### Task prompt:
Each entry should be repeated exactly. Its pictures should not be.

== Information provided ==

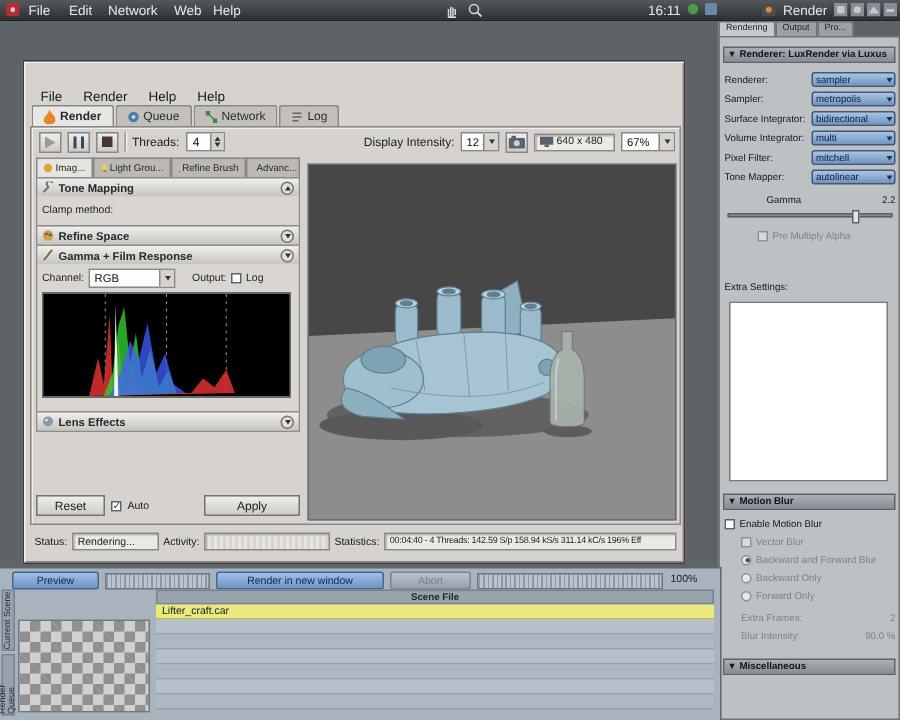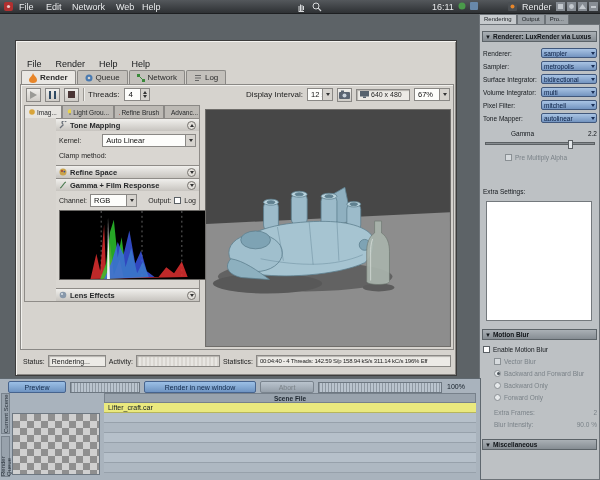--- a/index.html
+++ b/index.html
@@ -77,21 +77,21 @@
   .combo-lite .dd { position:absolute; right:0; top:0; width:10px; height:100%; background:#d6d3ce; border-left:1px solid #8a8885;
     display:flex; align-items:center; justify-content:center; }
   .sunken { background:#eceae6; border:1px solid #8a8885; box-shadow:inset 1px 1px 1px #b5b2ad; }
 
   
   #sidepanel { position:absolute; left:3px; top:20px; width:176px; }
   #sp-tabs { display:flex; height:13px; }
   .sp-tab { display:flex; align-items:center; gap:2px; font-size:6.5px; color:#26282a; padding:0 4px;
     background:#bcb9b4; border:1px solid #8a8885; border-bottom:none; white-space:nowrap; overflow:hidden; }
   .sp-tab.active { background:#e6e4e0; }
-  .sect { border:1px solid #8f8c88; border-top:none;padding-left:31px; }
+  .sect { border:1px solid #8f8c88; border-top:none; }
   .sect-h { height:13px; background:linear-gradient(#f0efec,#c7c4bf); border-top:1px solid #8f8c88;
     display:flex; align-items:center; gap:3px; padding:0 3px; font-size:7.5px; font-weight:bold; color:#26282a; }
   .chev { margin-left:auto; width:9px; height:9px; border-radius:50%; border:1px solid #77746f; background:#e2dfda;
     display:flex; align-items:center; justify-content:center; flex:none; }
   .sect-body { background:#d9d6d1; padding:2px 3px; }
   .fr { display:flex; align-items:center; gap:3px; height:15px; }
   .f-lbl { font-size:7px; color:#1e1e1e; white-space:nowrap; }
   #histo { width:166px; height:70px; background:#000; border:1px solid #6a6865; margin:2px 0; }
   #btnrow { position:absolute; left:3px; top:245px; width:176px; display:flex; align-items:center; gap:4px; }
   .btn3d { height:14px; background:linear-gradient(#efeeeb,#cfccc7); border:1px solid #76736e; font-size:8px;
@@ -348,21 +348,21 @@
       <span class="vsep"></span>
       <span class="tb-lbl">Threads:</span>
       <div class="spin">
         <span>4</span>
         <span class="arrows">
             <span class="tri-up"></span>
             <span class="tri-dn"></span>
           </span>
       </div>
       <span style="flex:1"></span>
-      <span class="tb-lbl">Display Interval:</span>
+      <span class="tb-lbl">Display Intensity:</span>
       <div class="combo-lite" style="width:26px">
         <span>12 sec</span>
         <span class="dd">
             <span class="tri-dn"></span>
           </span>
       </div>
       <div class="tbtn">
         <svg width="11" height="10">
             <rect x="0" y="2" width="11" height="7" rx="1" fill="#5a6472"></rect>
             <circle cx="5.5" cy="5.5" r="2" fill="#c9d2dc"></circle>
@@ -418,29 +418,20 @@
         <div class="sect-h">
           <svg width="8" height="8">
               <path d="M1,7 L4.5,3.5 M4.5,3.5 a2,2 0 1 1 2.5,-2.5" stroke="#6a7078" stroke-width="1.3" fill="none"></path>
             </svg>
           <span>Tone Mapping</span>
           <span class="chev">
               <span class="tri-up"></span>
             </span>
         </div>
         <div class="sect-body">
-          <div class="fr">
-            <span class="f-lbl" style="width:50px">Kernel:</span>
-            <div class="combo-lite" style="width:112px">
-              <span>Auto Linear</span>
-              <span class="dd">
-                  <span class="tri-dn"></span>
-                </span>
-            </div>
-          </div>
           <div class="fr">
             <span class="f-lbl" style="width:50px">Clamp method:</span>
           </div>
         </div>
 
         <div class="sect-h">
           <svg width="8" height="8">
               <circle cx="4" cy="4" r="3.5" fill="#c9a24a"></circle>
               <circle cx="3" cy="3" r="0.9" fill="#a03030"></circle>
               <circle cx="5.4" cy="3.6" r="0.9" fill="#3050a0"></circle>
@@ -492,20 +483,26 @@
               <circle cx="3" cy="3" r="1" fill="#dde4ea"></circle>
             </svg>
           <span>Lens Effects</span>
           <span class="chev">
               <span class="tri-dn"></span>
             </span>
         </div>
       </div>
     </div>
 
+    <div id="btnrow">
+      <div class="btn3d" style="width:46px">Reset</div>
+      <span class="cb checked"></span>
+      <span class="f-lbl">Auto</span>
+      <div class="btn3d" style="width:64px; margin-left:auto">Apply</div>
+    </div>
 
     <div id="viewport">
       <svg width="244" height="236" viewBox="0 0 246 238">
         <rect x="0" y="0" width="246" height="238" fill="#474747"></rect>
         <polygon points="0,115 246,103 246,238 0,238" fill="#8d8d8d"></polygon>
         <ellipse cx="100" cy="168" rx="88" ry="15" fill="#626262"></ellipse>
         <ellipse cx="62" cy="175" rx="55" ry="10" fill="#585858"></ellipse>
         <ellipse cx="174" cy="179" rx="16" ry="4" fill="#5c5c5c"></ellipse>
         <g stroke="#5e7f8f" stroke-width="0.8">
           <polygon points="126,86 140,78 147,112 128,116" fill="#8fb0c0"></polygon>

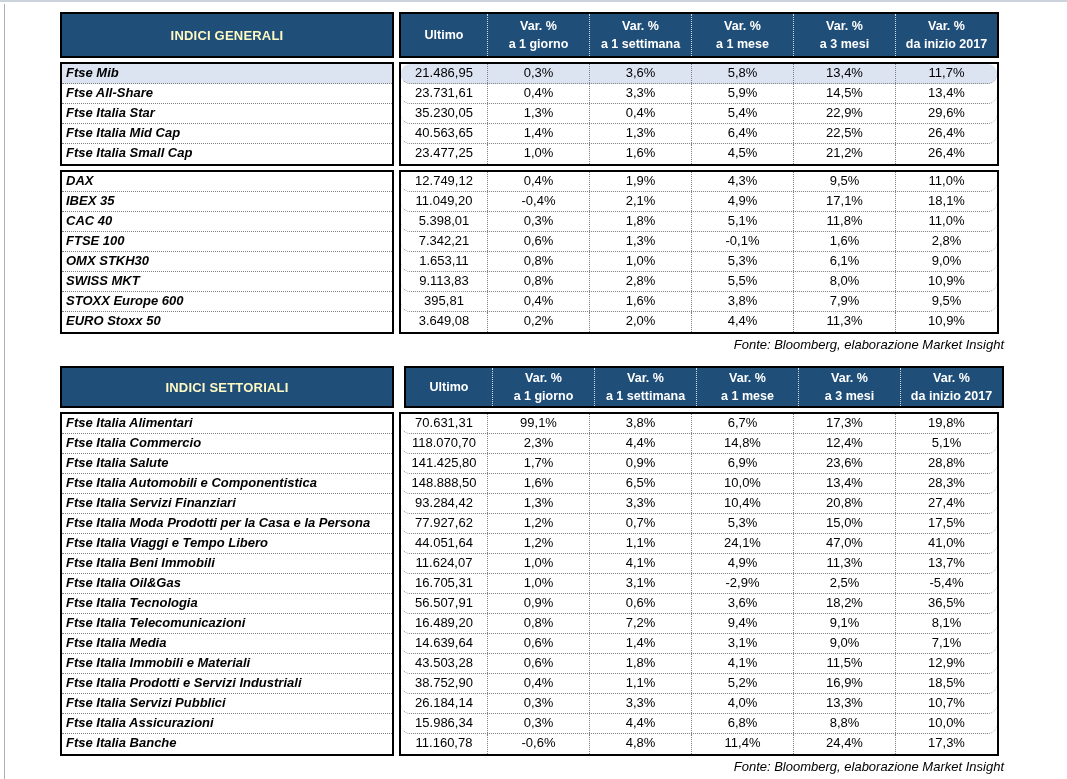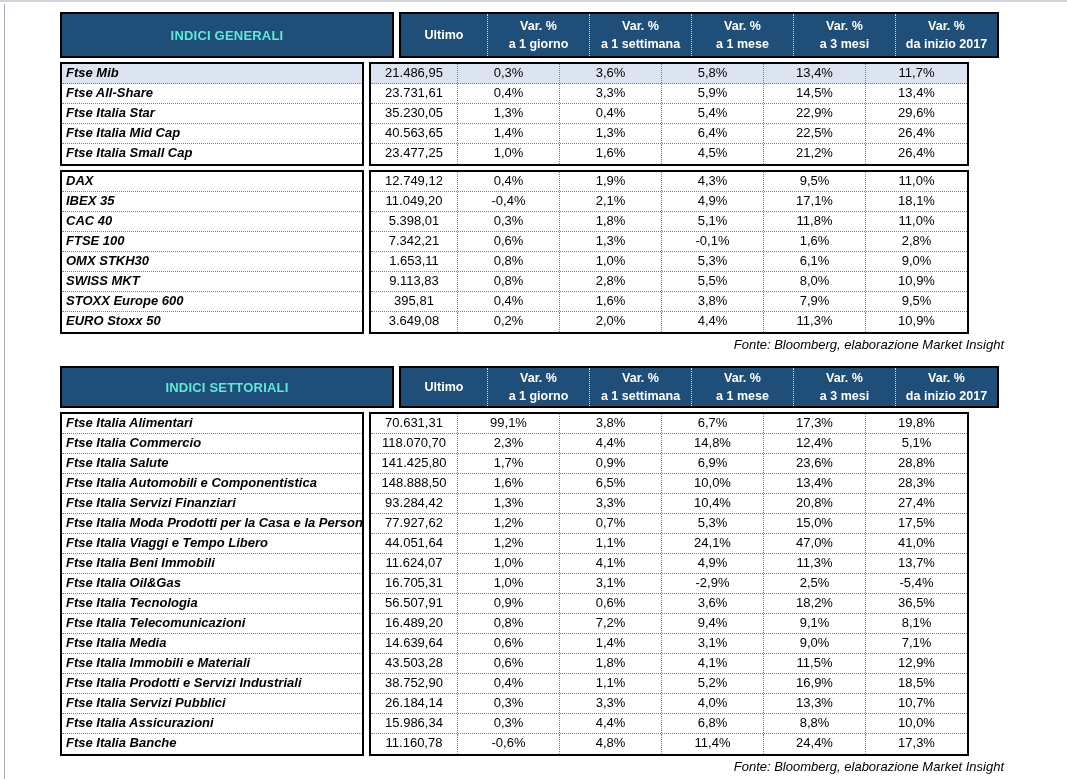--- a/index.html
+++ b/index.html
@@ -8,45 +8,45 @@
     width:1067px; height:779px; position:relative; overflow:hidden;
     font-family:"Liberation Sans","DejaVu Sans",sans-serif; color:#000;
   }
   .frame-top { position:absolute; left:0; top:0; width:1067px; height:2px; background:#cdd3dc; }
   .frame-left { position:absolute; left:4px; top:4px; width:1px; height:775px; background:#aab0ba; }
   .page { position:relative; padding:12px 0 0 60px; }
 
   
   .tbl { width:944px; }
   .hdr { display:flex; gap:5px; height:46px; }
-  .hdr.short { height:42px; }
+  .hdr.short { height:42px;justify-content:space-between; }
   .hdr-label {
-    width:334px; background:var(--blue); color:#5eead4; border:2px solid #000;
+    width:334px; background:var(--blue); color:#fef9c3; border:2px solid #000;
     display:flex; align-items:center; justify-content:center;
     font-weight:bold; font-size:13px; letter-spacing:.2px;
   }
   .hdr-data { display:flex; border:2px solid #000; background:var(--blue); }
   .hcol {
     color:#fff; font-weight:bold; font-size:12.5px; text-align:center;
     display:flex; flex-direction:column; justify-content:center; align-items:center;
     line-height:1.45;
   }
   .hcol.ultimo { width:86px; }
   .hcol.v { width:102px; }
   .hcol + .hcol { border-left:1px dotted rgba(255,255,255,.8); }
 
   .grp { display:flex; gap:5px; margin-top:4px; }
-  .grp-labels { width:304px; border:2px solid #000; background:#fff; }
+  .grp-labels { width:334px; border:2px solid #000; background:#fff; }
   .grp-data { border:2px solid #000; background:#fff; }
   .lrow {
     height:20px; line-height:18px; padding-left:4px;
     font-weight:bold; font-style:italic; font-size:13px; white-space:nowrap; overflow:hidden;
   }
   .lrow:not(:last-child) { border-bottom:1px dotted #7f7f7f; }
-  .drow { display:flex; height:20px; }
+  .drow { display:flex; height:20px;border-radius:9px; }
   .drow:not(:last-child) { border-bottom:1px dotted #7f7f7f; }
   .cell {
     font-size:13px; text-align:center; line-height:18px; white-space:nowrap;
   }
   .cell.ultimo { width:86px; }
   .cell.v { width:102px; }
   .cell.day { font-weight:normal; }
   .cell + .cell { border-left:1px dotted #7f7f7f; }
   .hl { background:var(--hl); }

===

### Answer:
--- a/index.html
+++ b/index.html
@@ -77,21 +77,21 @@
   .combo-lite .dd { position:absolute; right:0; top:0; width:10px; height:100%; background:#d6d3ce; border-left:1px solid #8a8885;
     display:flex; align-items:center; justify-content:center; }
   .sunken { background:#eceae6; border:1px solid #8a8885; box-shadow:inset 1px 1px 1px #b5b2ad; }
 
   
   #sidepanel { position:absolute; left:3px; top:20px; width:176px; }
   #sp-tabs { display:flex; height:13px; }
   .sp-tab { display:flex; align-items:center; gap:2px; font-size:6.5px; color:#26282a; padding:0 4px;
     background:#bcb9b4; border:1px solid #8a8885; border-bottom:none; white-space:nowrap; overflow:hidden; }
   .sp-tab.active { background:#e6e4e0; }
-  .sect { border:1px solid #8f8c88; border-top:none;padding-left:31px; }
+  .sect { border:1px solid #8f8c88; border-top:none; }
   .sect-h { height:13px; background:linear-gradient(#f0efec,#c7c4bf); border-top:1px solid #8f8c88;
     display:flex; align-items:center; gap:3px; padding:0 3px; font-size:7.5px; font-weight:bold; color:#26282a; }
   .chev { margin-left:auto; width:9px; height:9px; border-radius:50%; border:1px solid #77746f; background:#e2dfda;
     display:flex; align-items:center; justify-content:center; flex:none; }
   .sect-body { background:#d9d6d1; padding:2px 3px; }
   .fr { display:flex; align-items:center; gap:3px; height:15px; }
   .f-lbl { font-size:7px; color:#1e1e1e; white-space:nowrap; }
   #histo { width:166px; height:70px; background:#000; border:1px solid #6a6865; margin:2px 0; }
   #btnrow { position:absolute; left:3px; top:245px; width:176px; display:flex; align-items:center; gap:4px; }
   .btn3d { height:14px; background:linear-gradient(#efeeeb,#cfccc7); border:1px solid #76736e; font-size:8px;
@@ -348,21 +348,21 @@
       <span class="vsep"></span>
       <span class="tb-lbl">Threads:</span>
       <div class="spin">
         <span>4</span>
         <span class="arrows">
             <span class="tri-up"></span>
             <span class="tri-dn"></span>
           </span>
       </div>
       <span style="flex:1"></span>
-      <span class="tb-lbl">Display Interval:</span>
+      <span class="tb-lbl">Display Intensity:</span>
       <div class="combo-lite" style="width:26px">
         <span>12 sec</span>
         <span class="dd">
             <span class="tri-dn"></span>
           </span>
       </div>
       <div class="tbtn">
         <svg width="11" height="10">
             <rect x="0" y="2" width="11" height="7" rx="1" fill="#5a6472"></rect>
             <circle cx="5.5" cy="5.5" r="2" fill="#c9d2dc"></circle>
@@ -418,29 +418,20 @@
         <div class="sect-h">
           <svg width="8" height="8">
               <path d="M1,7 L4.5,3.5 M4.5,3.5 a2,2 0 1 1 2.5,-2.5" stroke="#6a7078" stroke-width="1.3" fill="none"></path>
             </svg>
           <span>Tone Mapping</span>
           <span class="chev">
               <span class="tri-up"></span>
             </span>
         </div>
         <div class="sect-body">
-          <div class="fr">
-            <span class="f-lbl" style="width:50px">Kernel:</span>
-            <div class="combo-lite" style="width:112px">
-              <span>Auto Linear</span>
-              <span class="dd">
-                  <span class="tri-dn"></span>
-                </span>
-            </div>
-          </div>
           <div class="fr">
             <span class="f-lbl" style="width:50px">Clamp method:</span>
           </div>
         </div>
 
         <div class="sect-h">
           <svg width="8" height="8">
               <circle cx="4" cy="4" r="3.5" fill="#c9a24a"></circle>
               <circle cx="3" cy="3" r="0.9" fill="#a03030"></circle>
               <circle cx="5.4" cy="3.6" r="0.9" fill="#3050a0"></circle>
@@ -492,20 +483,26 @@
               <circle cx="3" cy="3" r="1" fill="#dde4ea"></circle>
             </svg>
           <span>Lens Effects</span>
           <span class="chev">
               <span class="tri-dn"></span>
             </span>
         </div>
       </div>
     </div>
 
+    <div id="btnrow">
+      <div class="btn3d" style="width:46px">Reset</div>
+      <span class="cb checked"></span>
+      <span class="f-lbl">Auto</span>
+      <div class="btn3d" style="width:64px; margin-left:auto">Apply</div>
+    </div>
 
     <div id="viewport">
       <svg width="244" height="236" viewBox="0 0 246 238">
         <rect x="0" y="0" width="246" height="238" fill="#474747"></rect>
         <polygon points="0,115 246,103 246,238 0,238" fill="#8d8d8d"></polygon>
         <ellipse cx="100" cy="168" rx="88" ry="15" fill="#626262"></ellipse>
         <ellipse cx="62" cy="175" rx="55" ry="10" fill="#585858"></ellipse>
         <ellipse cx="174" cy="179" rx="16" ry="4" fill="#5c5c5c"></ellipse>
         <g stroke="#5e7f8f" stroke-width="0.8">
           <polygon points="126,86 140,78 147,112 128,116" fill="#8fb0c0"></polygon>

--- a/index.html
+++ b/index.html
@@ -8,45 +8,45 @@
     width:1067px; height:779px; position:relative; overflow:hidden;
     font-family:"Liberation Sans","DejaVu Sans",sans-serif; color:#000;
   }
   .frame-top { position:absolute; left:0; top:0; width:1067px; height:2px; background:#cdd3dc; }
   .frame-left { position:absolute; left:4px; top:4px; width:1px; height:775px; background:#aab0ba; }
   .page { position:relative; padding:12px 0 0 60px; }
 
   
   .tbl { width:944px; }
   .hdr { display:flex; gap:5px; height:46px; }
-  .hdr.short { height:42px; }
+  .hdr.short { height:42px;justify-content:space-between; }
   .hdr-label {
-    width:334px; background:var(--blue); color:#5eead4; border:2px solid #000;
+    width:334px; background:var(--blue); color:#fef9c3; border:2px solid #000;
     display:flex; align-items:center; justify-content:center;
     font-weight:bold; font-size:13px; letter-spacing:.2px;
   }
   .hdr-data { display:flex; border:2px solid #000; background:var(--blue); }
   .hcol {
     color:#fff; font-weight:bold; font-size:12.5px; text-align:center;
     display:flex; flex-direction:column; justify-content:center; align-items:center;
     line-height:1.45;
   }
   .hcol.ultimo { width:86px; }
   .hcol.v { width:102px; }
   .hcol + .hcol { border-left:1px dotted rgba(255,255,255,.8); }
 
   .grp { display:flex; gap:5px; margin-top:4px; }
-  .grp-labels { width:304px; border:2px solid #000; background:#fff; }
+  .grp-labels { width:334px; border:2px solid #000; background:#fff; }
   .grp-data { border:2px solid #000; background:#fff; }
   .lrow {
     height:20px; line-height:18px; padding-left:4px;
     font-weight:bold; font-style:italic; font-size:13px; white-space:nowrap; overflow:hidden;
   }
   .lrow:not(:last-child) { border-bottom:1px dotted #7f7f7f; }
-  .drow { display:flex; height:20px; }
+  .drow { display:flex; height:20px;border-radius:9px; }
   .drow:not(:last-child) { border-bottom:1px dotted #7f7f7f; }
   .cell {
     font-size:13px; text-align:center; line-height:18px; white-space:nowrap;
   }
   .cell.ultimo { width:86px; }
   .cell.v { width:102px; }
   .cell.day { font-weight:normal; }
   .cell + .cell { border-left:1px dotted #7f7f7f; }
   .hl { background:var(--hl); }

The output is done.